Namur

Le policier était toujours en uniforme lorsqu'il s'est expliqué avec un promeneur.

Luc, un inspecteur de police de la zone Hermeton-et-Heure, est poursuivi pour des faits de coups et blessures volontaires commis le 20 avril 2014 à Philippeville. Il n'était plus en fonction lors les faits présumés ont eu lieu mais il portait toujours sur lui son uniforme de police.

Le motif de l'altercation qui s'est produite relève de la gaminerie. Alors qu'il se trouvait dans son jardin, Luc a entendu qu'un promeneur coupait du lilas qui, au départ de sa plante, dépassait sur la voie publique. « J'ai entendu ce promeneur dire à sa femme que c'était comme pour les pommes de terre, qu'elle pouvait les prendre tant que c'était sur la voie publique », commente l'inspecteur de police à l'audience.

Devant ce qu'il a qualifié aberration, Luc a fait le tour de se propriété pour aller s'expliquer avec le cueilleur de lilas.

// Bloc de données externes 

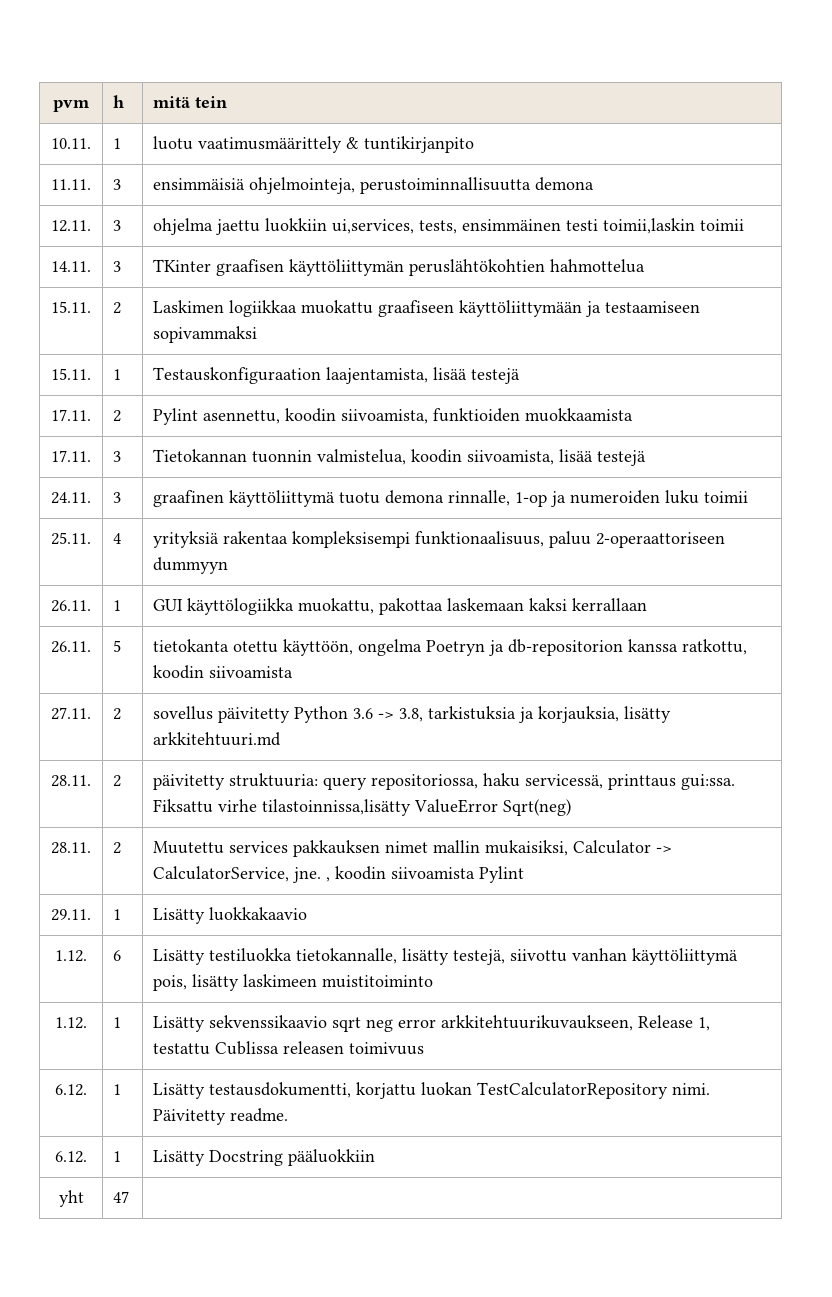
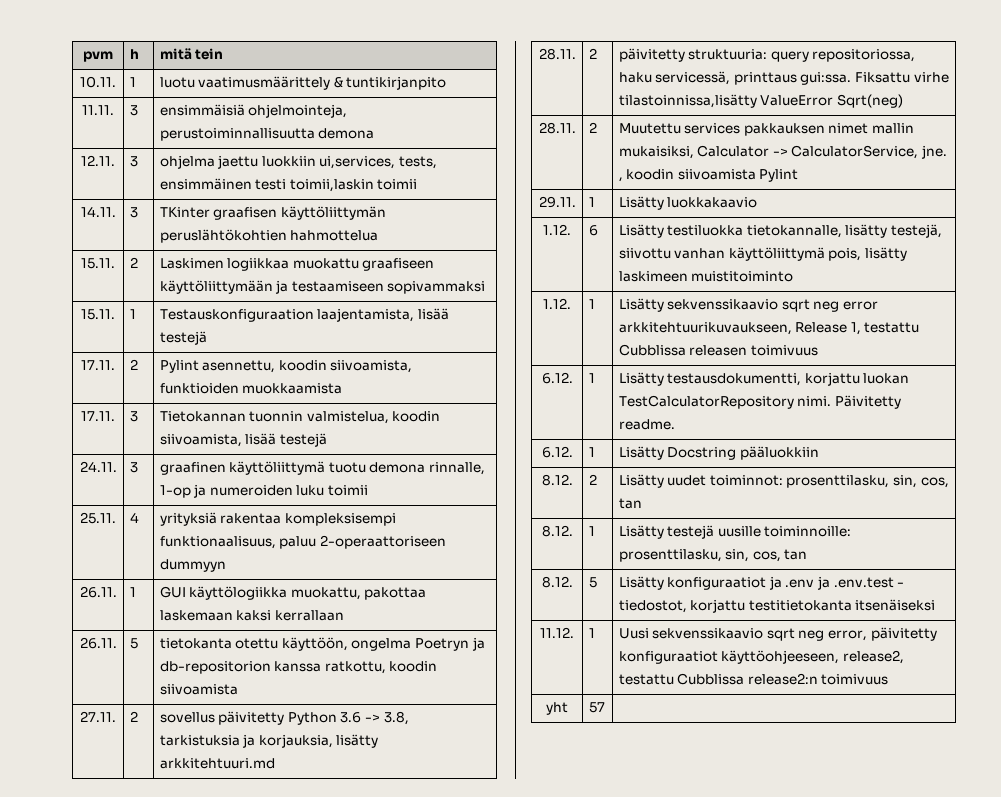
- 1.12. | 1 | Lisätty sekvenssikaavio sqrt neg error arkkitehtuurikuvaukseen, Release 1, testattu Cublissa releasen toimivuus
+ 1.12. | 1 | Lisätty sekvenssikaavio sqrt neg error arkkitehtuurikuvaukseen, Release 1, testattu Cubblissa releasen toimivuus
+ 8.12. | 2 | Lisätty uudet toiminnot: prosenttilasku, sin, cos, tan
+ 8.12. | 1 | Lisätty testejä uusille toiminnoille: prosenttilasku, sin, cos, tan
+ 8.12. | 5 | Lisätty konfiguraatiot ja .env ja .env.test - tiedostot, korjattu testitietokanta itsenäiseksi
+ 11.12. | 1 | Uusi sekvenssikaavio sqrt neg error, päivitetty konfiguraatiot käyttöohjeeseen, release2, testattu Cubblissa release2:n toimivuus
- yht | 47 |
+ yht | 57 |

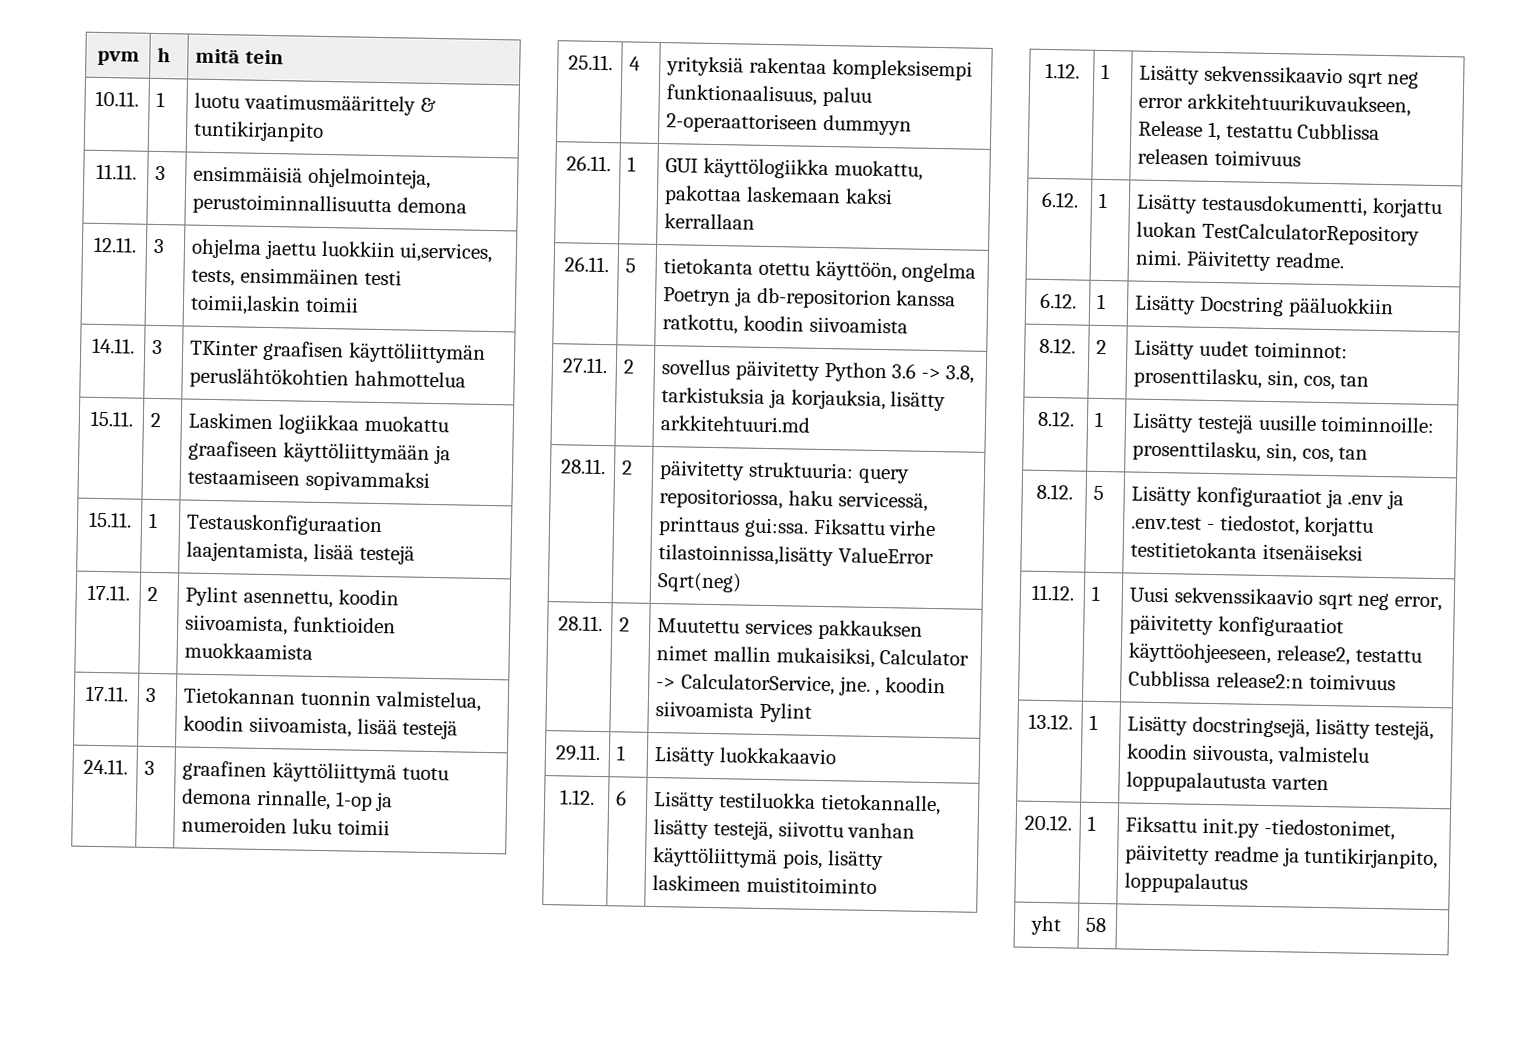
+ 13.12. | 1 | Lisätty docstringsejä, lisätty testejä, koodin siivousta, valmistelu loppupalautusta varten
+ 20.12. | 1 | Fiksattu init.py -tiedostonimet, päivitetty readme ja tuntikirjanpito, loppupalautus
- yht | 57 |
+ yht | 58 |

Là, une altercation s'est produite. Et des coups auraient été portés. La victime et le parquet de Namur parlent de cinq à six coups. Des coups-de-poing ou des gifles ? Cela varie selon les déclarations. Mais d'un point de vue pénal, c'est pareil. « Après la plainte déposée par la victime, le prévenu a déposer plainte pour « vol de lilas. » Ca frise les pâquerettes », commente la partie civile.

Luc, quant à lui, a contesté les faits. « Il s'est avancé vers moi. Je lui ai dit que je n'appréciais pas trop qu'il soit si proche alors je l'ai simplement repoussé contre un grillage. » Une condamnation pour ce représentant de la loi ferait tâche sur son casier judiciaire, raison pour laquelle son avocat a plaidé son acquittement au bénéfice du doute. Jugement le 23 novembre.